Quindi l’impegno anarchico, che solo negli “States” riuscì a sbocciare in tutta la sua maturità, sotto la luce degli esempi di Sacco e Vanzetti (poco più di dieci anni fa, finalmente, Boston ha riabilitato i due eroi italiani quali vittime della giustizia americana che molti continuano ad osannare perchè rapida e implacabile). Una parentesi anch’essa dolorosa, sebbene emozionante, della quale – secondo una interpretazione corrente, ma restrittiva – i prodromi sarebbero da ricercarsi nel tragico fatto di sangue al quale Virgilia, da bambina e già orfana di madre, dovette assistere di persona: l’uccisione del padre e di due dei fratelli (un altro fratello, Ugo, sarà gerarca e giornalista de “Il Giornale d’Italia”, ma schierato politicamente su un fronte ormai inconciliabile con la scelta della poetessa). Episodio che avrebbe segnato la sulmonese, imprimendole l’ansia continua di riscatto contro le ingiustizie, a costo anche di passare per la demolizione della autorità costituita.

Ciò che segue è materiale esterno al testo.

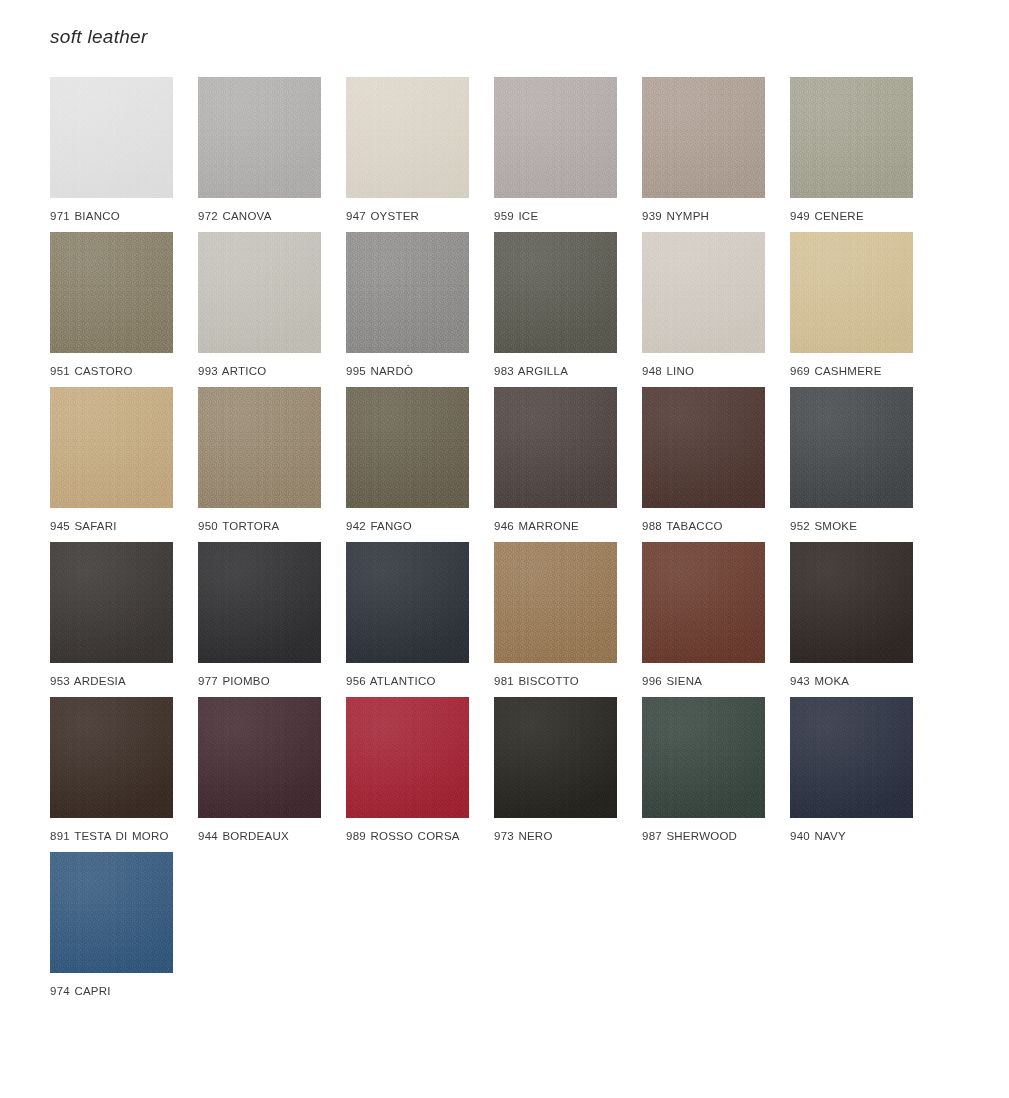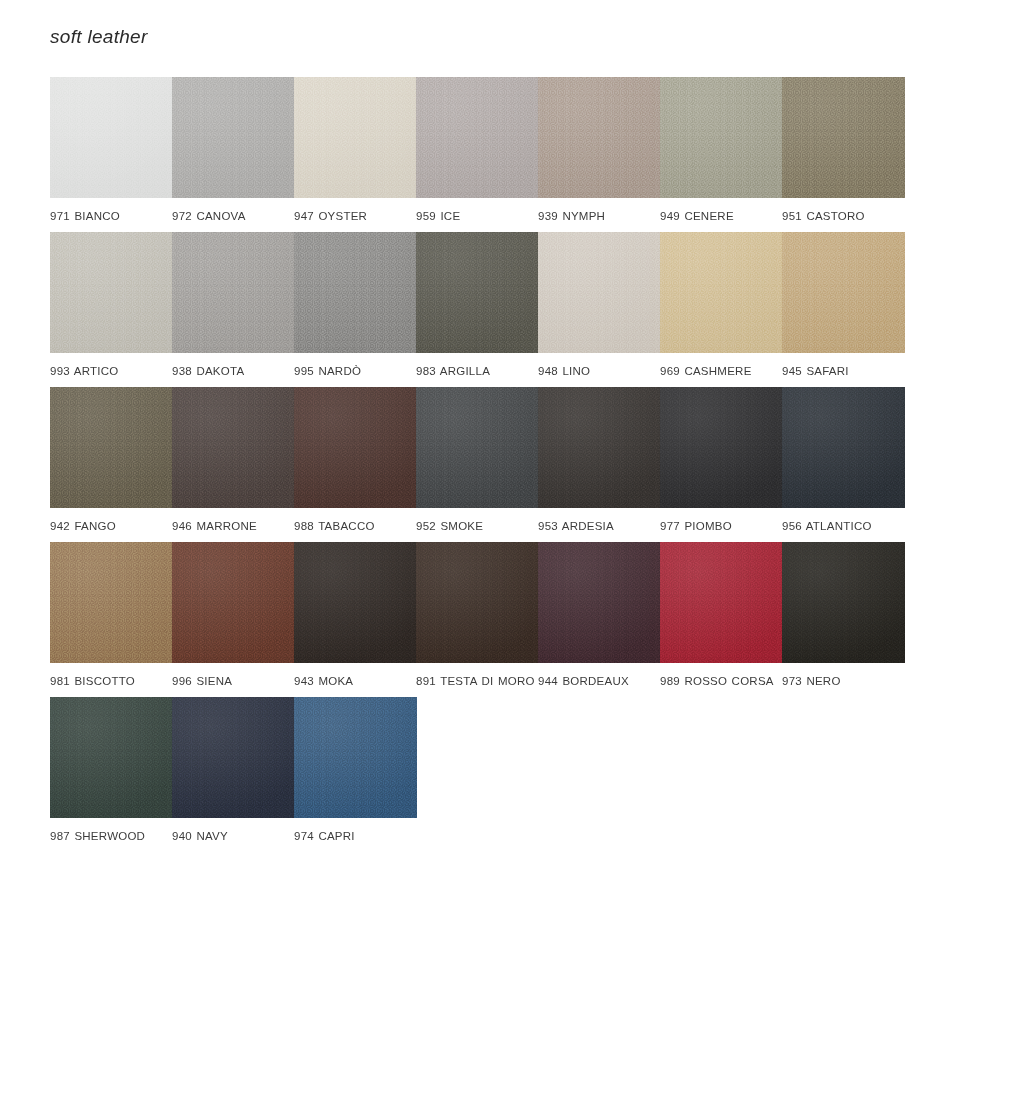--- a/index.html
+++ b/index.html
@@ -55,7 +55,7 @@
   }
 
   .cell {
-    width: 122px;
+    width: 148px;
     margin-right: 0;
     margin-bottom: 0;
     height: 155px;

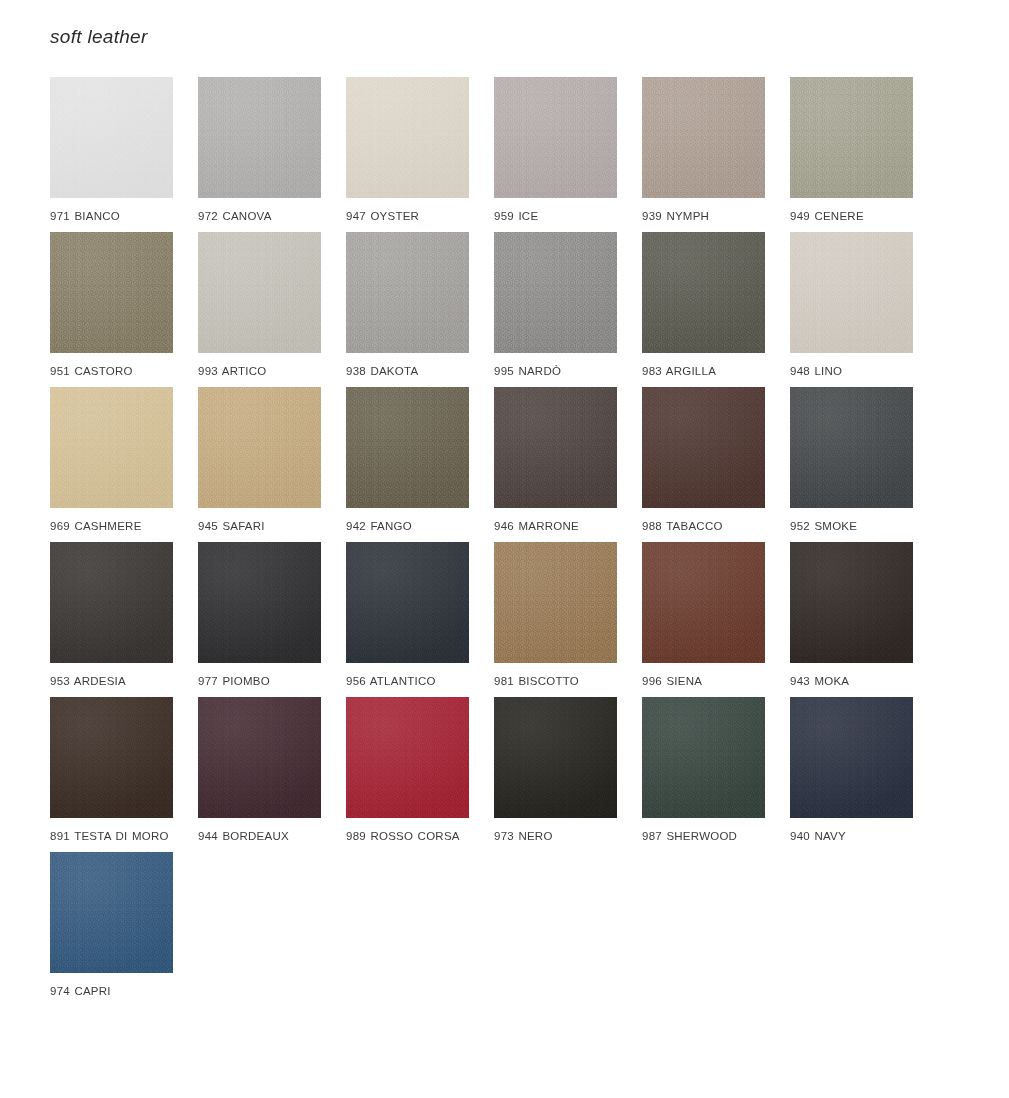--- a/index.html
+++ b/index.html
@@ -143,10 +143,6 @@
         <div class="label">993 ARTICO</div>
       </div>
       <div class="cell">
-        <div class="swatch" style="background-color: rgb(167, 165, 162);"></div>
-        <div class="label">938 DAKOTA</div>
-      </div>
-      <div class="cell">
         <div class="swatch" style="background-color: rgb(144, 143, 141);"></div>
         <div class="label">995 NARDÒ</div>
       </div>

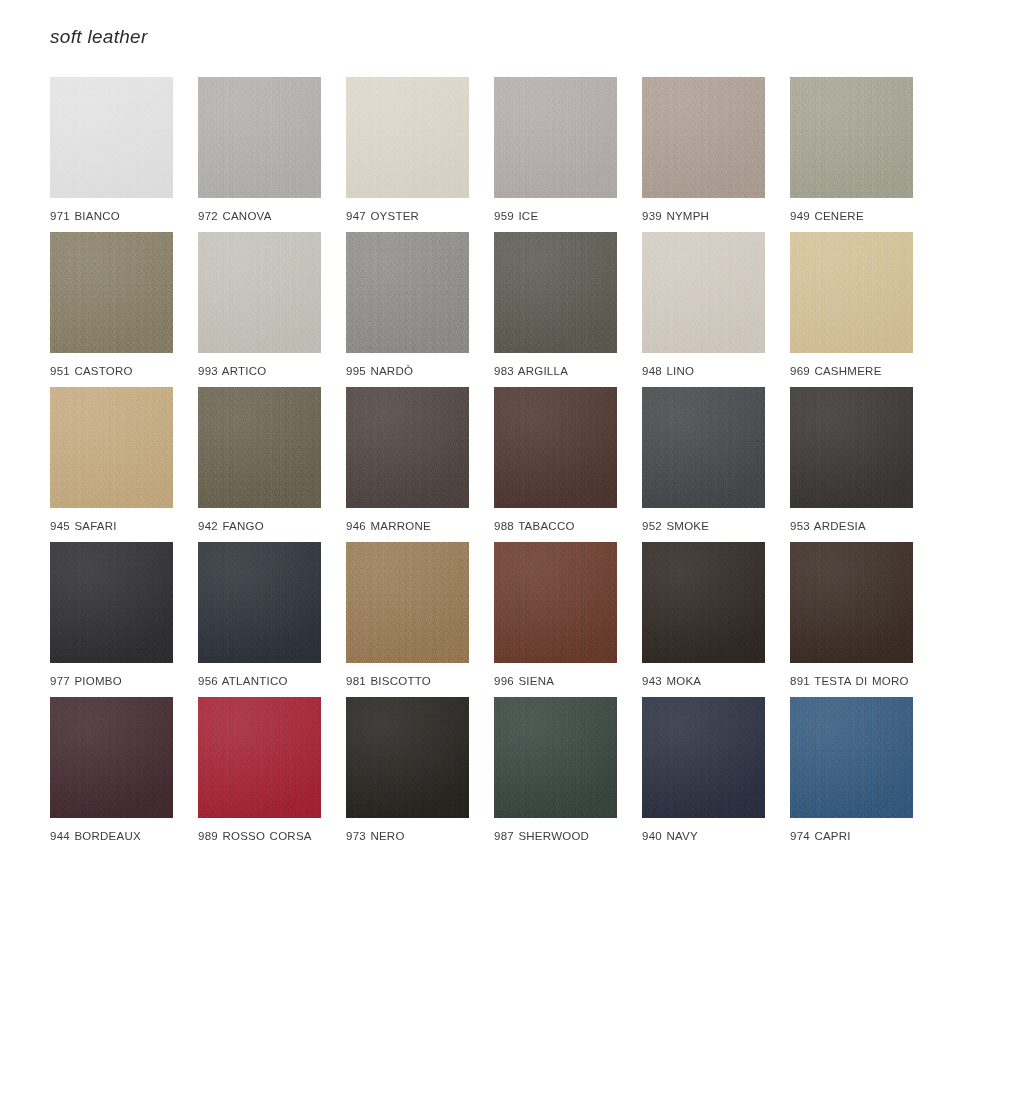--- a/index.html
+++ b/index.html
@@ -163,6 +163,10 @@
         <div class="label">945 SAFARI</div>
       </div>
       <div class="cell">
+        <div class="swatch" style="background-color: rgb(154, 138, 113);"></div>
+        <div class="label">950 TORTORA</div>
+      </div>
+      <div class="cell">
         <div class="swatch" style="background-color: rgb(107, 100, 81);"></div>
         <div class="label">942 FANGO</div>
       </div>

In realtà, l’impegno di libertà assoluta deve averla illuminata nei tempi (successivi di molto all’omicidio) dello studio intenso dei suoi autori: “Leopardi, Ada Negri, Rapisardi, Carducci, Targhetti… – li elenca proprio lei ne “Torce nella notte” – Cari, cari, cari! Dolci amici sempre buoni e fedeli. Amici che non dimenticano mai. Amici di tutte le ore, sempre pronti all’indulgenza e al perdono”, persone di statura civile e impegno letterario che non l’hanno lasciata appassire sull’accademia e sulla celebrazione estetica. Dalle pagine descrittive del terremoto di Avezzano emergono un equilibrio ed una saggezza laica, il chiamare a raccolta le energie “del momento estremo”, quelle che la cultura ha dato alle menti, cioè a quelle “torce” che illuminano il buio della notte dell’incultura e della sopraffazione. E’, in fondo, la tematica del suo ultimo libro, che vedrà le stampe qualche ora prima di quell’alba dell’11 maggio 1933, appena in tempo per essere accarezzato dalla stessa autrice che si spegneva nell’ospedale della 105^ strada di New York.